The Nursing in Practice conference is an annual professional development event for primary care nurses and health professions, including GP nurses, health visitors and district nurses.
As well as being a key source of protein, the survey showed that nurses were also able to identify that red meat contains a variety of additional nutritional benefits including iron, zinc, amino acids, vitamin D and importantly vitamin B12, which is only available from animal sources.
A lack of Vitamin B12 in the diet can lead to extreme tiredness, reduced energy and muscle weakness.
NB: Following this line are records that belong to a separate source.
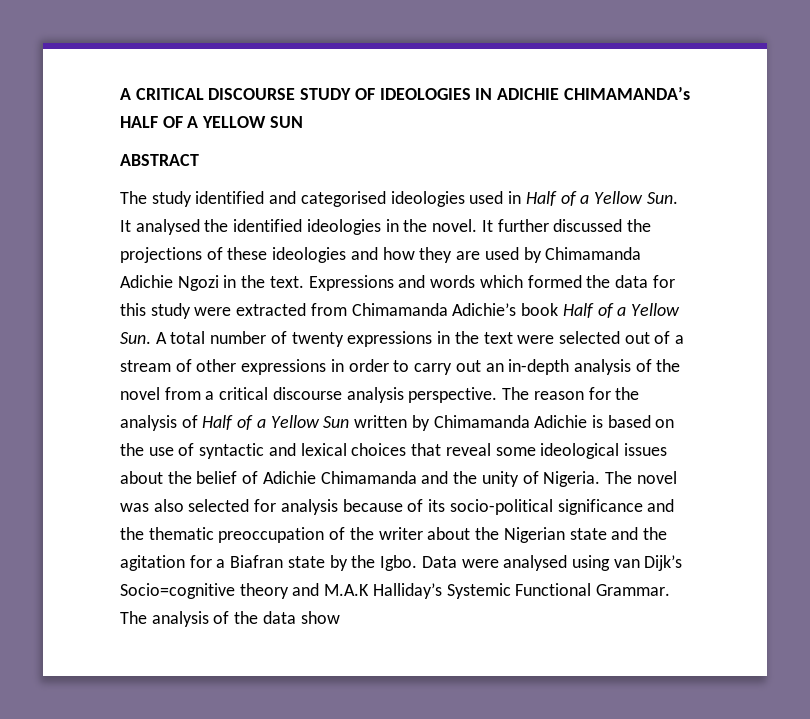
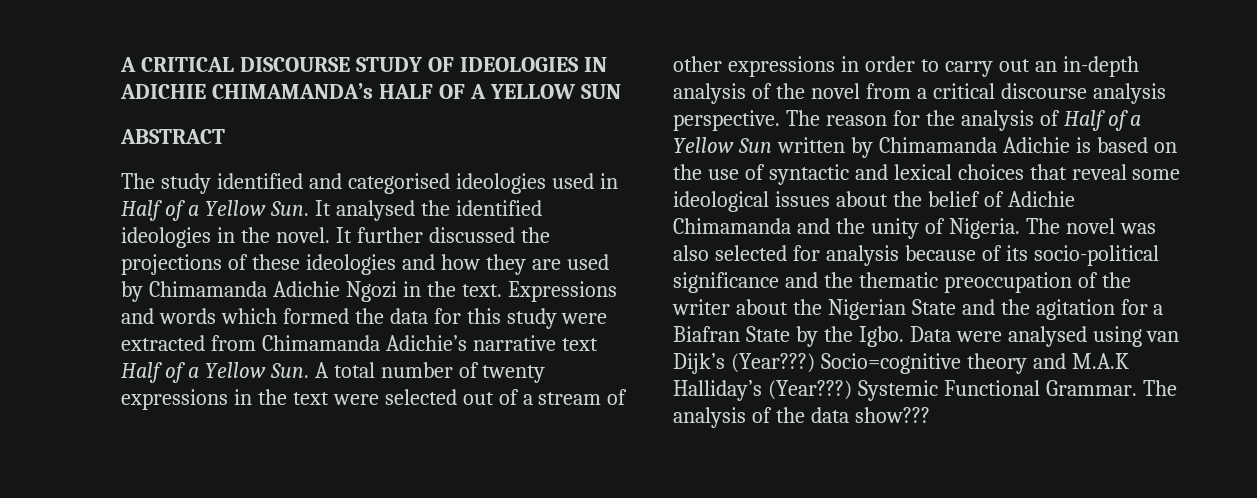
- Expressions and words which formed the data for this study were extracted from Chimamanda Adichie’s book Half of a Yellow Sun. A total number of twenty expressions in the text were selected out of a stream of other expressions in order to carry out an in-depth analysis of the novel from a critical discourse analysis perspective.
+ Expressions and words which formed the data for this study were extracted from Chimamanda Adichie’s narrative text Half of a Yellow Sun. A total number of twenty expressions in the text were selected out of a stream of other expressions in order to carry out an in-depth analysis of the novel from a critical discourse analysis perspective.
- The novel was also selected for analysis because of its socio-political significance and the thematic preoccupation of the writer about the Nigerian state and the agitation for a Biafran state by the Igbo.
+ The novel was also selected for analysis because of its socio-political significance and the thematic preoccupation of the writer about the Nigerian State and the agitation for a Biafran State by the Igbo.
- Data were analysed using van Dijk’s Socio=cognitive theory and M.A.K Halliday’s Systemic Functional Grammar.
+ Data were analysed using van Dijk’s (Year???) Socio=cognitive theory and M.A.K Halliday’s (Year???) Systemic Functional Grammar.
- The analysis of the data show
+ The analysis of the data show???

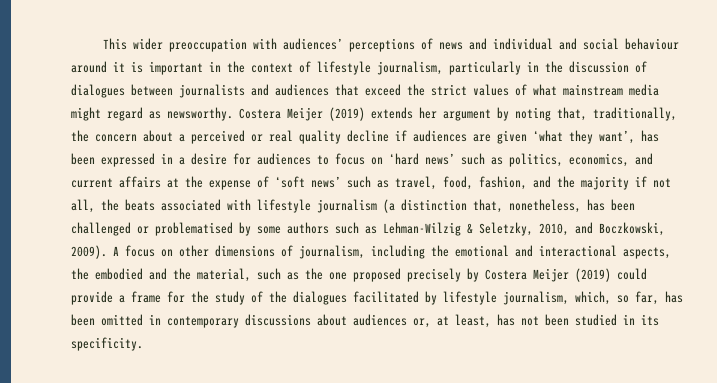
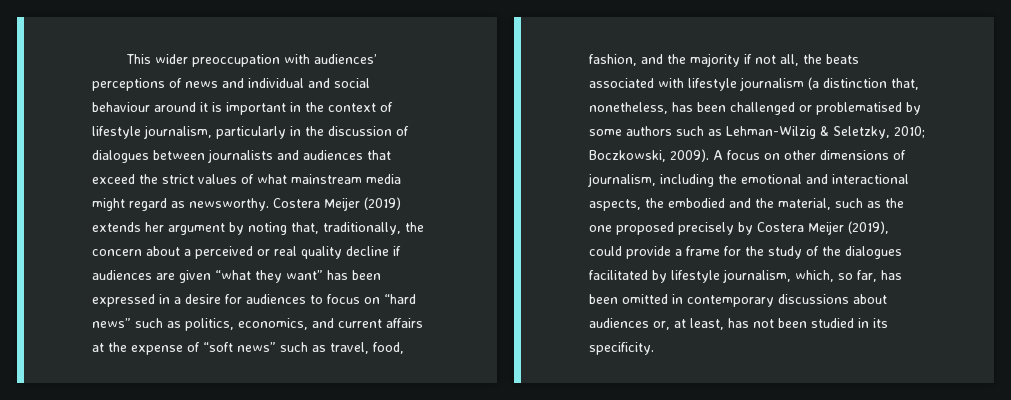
- Costera Meijer (2019) extends her argument by noting that, traditionally, the concern about a perceived or real quality decline if audiences are given ‘what they want’, has been expressed in a desire for audiences to focus on ‘hard news’ such as politics, economics, and current affairs at the expense of ‘soft news’ such as travel, food, fashion, and the majority if not all, the beats associated with lifestyle journalism (a distinction that, nonetheless, has been challenged or problematised by some authors such as Lehman-Wilzig & Seletzky, 2010, and Boczkowski, 2009).
+ Costera Meijer (2019) extends her argument by noting that, traditionally, the concern about a perceived or real quality decline if audiences are given “what they want” has been expressed in a desire for audiences to focus on “hard news” such as politics, economics, and current affairs at the expense of “soft news” such as travel, food, fashion, and the majority if not all, the beats associated with lifestyle journalism (a distinction that, nonetheless, has been challenged or problematised by some authors such as Lehman-Wilzig & Seletzky, 2010; Boczkowski, 2009).
- A focus on other dimensions of journalism, including the emotional and interactional aspects, the embodied and the material, such as the one proposed precisely by Costera Meijer (2019) could provide a frame for the study of the dialogues facilitated by lifestyle journalism, which, so far, has been omitted in contemporary discussions about audiences or, at least, has not been studied in its specificity.
+ A focus on other dimensions of journalism, including the emotional and interactional aspects, the embodied and the material, such as the one proposed precisely by Costera Meijer (2019), could provide a frame for the study of the dialogues facilitated by lifestyle journalism, which, so far, has been omitted in contemporary discussions about audiences or, at least, has not been studied in its specificity.

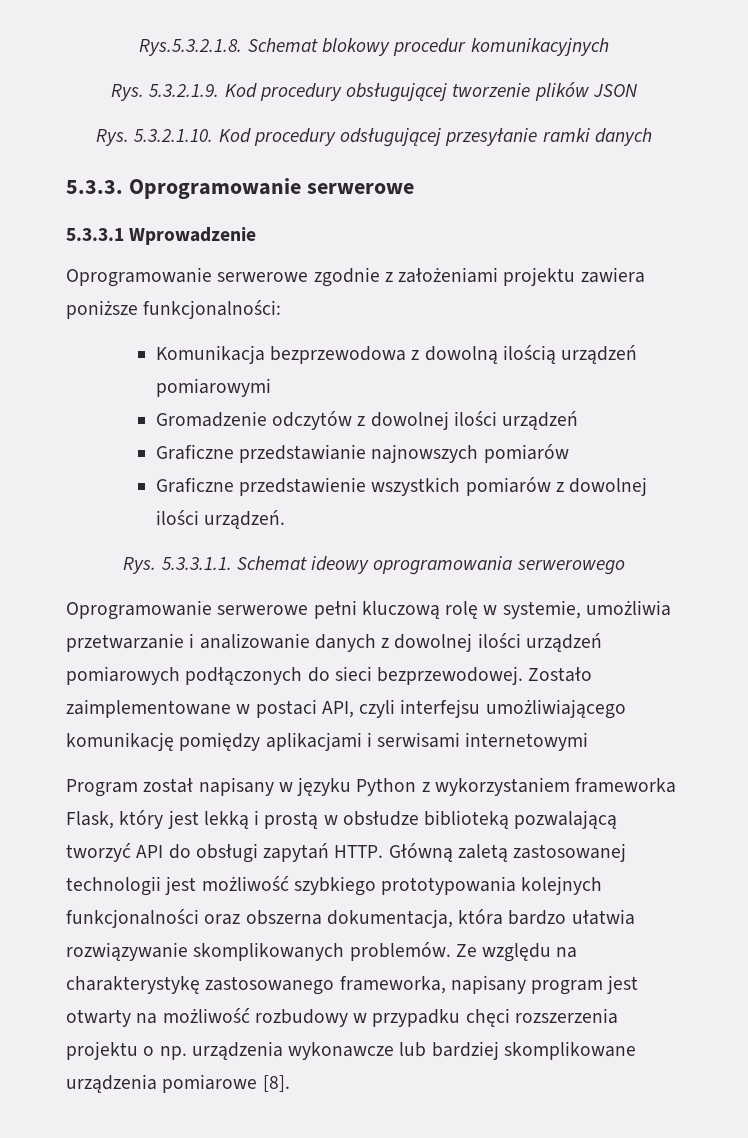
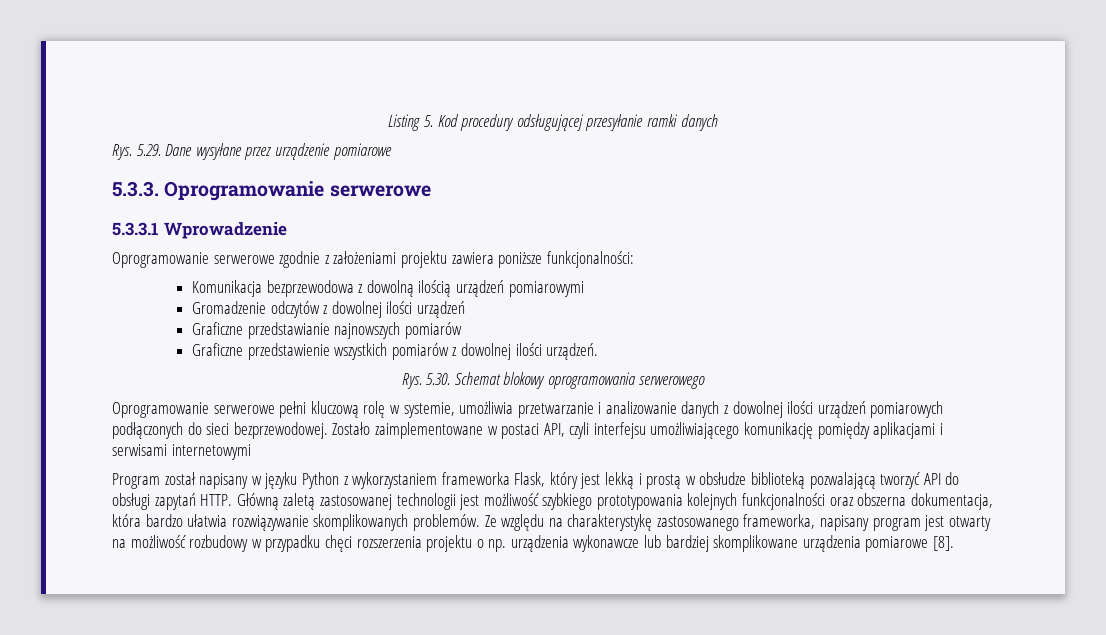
- Rys.5.3.2.1.8. Schemat blokowy procedur komunikacyjnych
- Rys. 5.3.2.1.9. Kod procedury obsługującej tworzenie plików JSON
- Rys. 5.3.2.1.10. Kod procedury odsługującej przesyłanie ramki danych
+ Listing 5. Kod procedury odsługującej przesyłanie ramki danych
+ Rys. 5.29. Dane wysyłane przez urządzenie pomiarowe
- Rys. 5.3.3.1.1. Schemat ideowy oprogramowania serwerowego
+ Rys. 5.30. Schemat blokowy oprogramowania serwerowego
Dietician and Meat Advisory Panel member Dr Carrie Ruxton warned delegates that there would be “a lot of messages in the next few months suggesting that everyone should be eating less meat or we should switch to vegan and vegetarian diets.
“But in the UK, most of your patients will be eating the right amounts of meat. We don’t need to ask them to reduce.”
She added: “Red meat contributes to heart health; normal vision; growth and maintenance of muscle; mental function; anti-fatigue; immune function; natural antioxidants; strong bones and teeth; hormone regulation; healthy skin, hair and nails.
“It is perfectly safe and overall it makes a very good contribution to health,” she said.
The event comes during a wide-scale campaign promoting the health benefits of red meat being run by Hybu Cig Cymru – Meat Promotion Wales (HCC) starring Welsh rugby legend Shane Williams.
The ‘Discover your Weekday Prime’ campaign is being run in collaboration with AHDB in England and QMS in Scotland to highlight how quick and easy it is to prepare healthy red meat meals to UK consumers.
The campaign, which is intended to appeal to younger audiences, has a social media focus. Key health messages are communicated by the celebrities whilst cooking up three healthy red meat dishes with an unsuspecting member of the public.
Last year, researchers found that people who eat higher levels of red meat and cheese are more likely to live longer.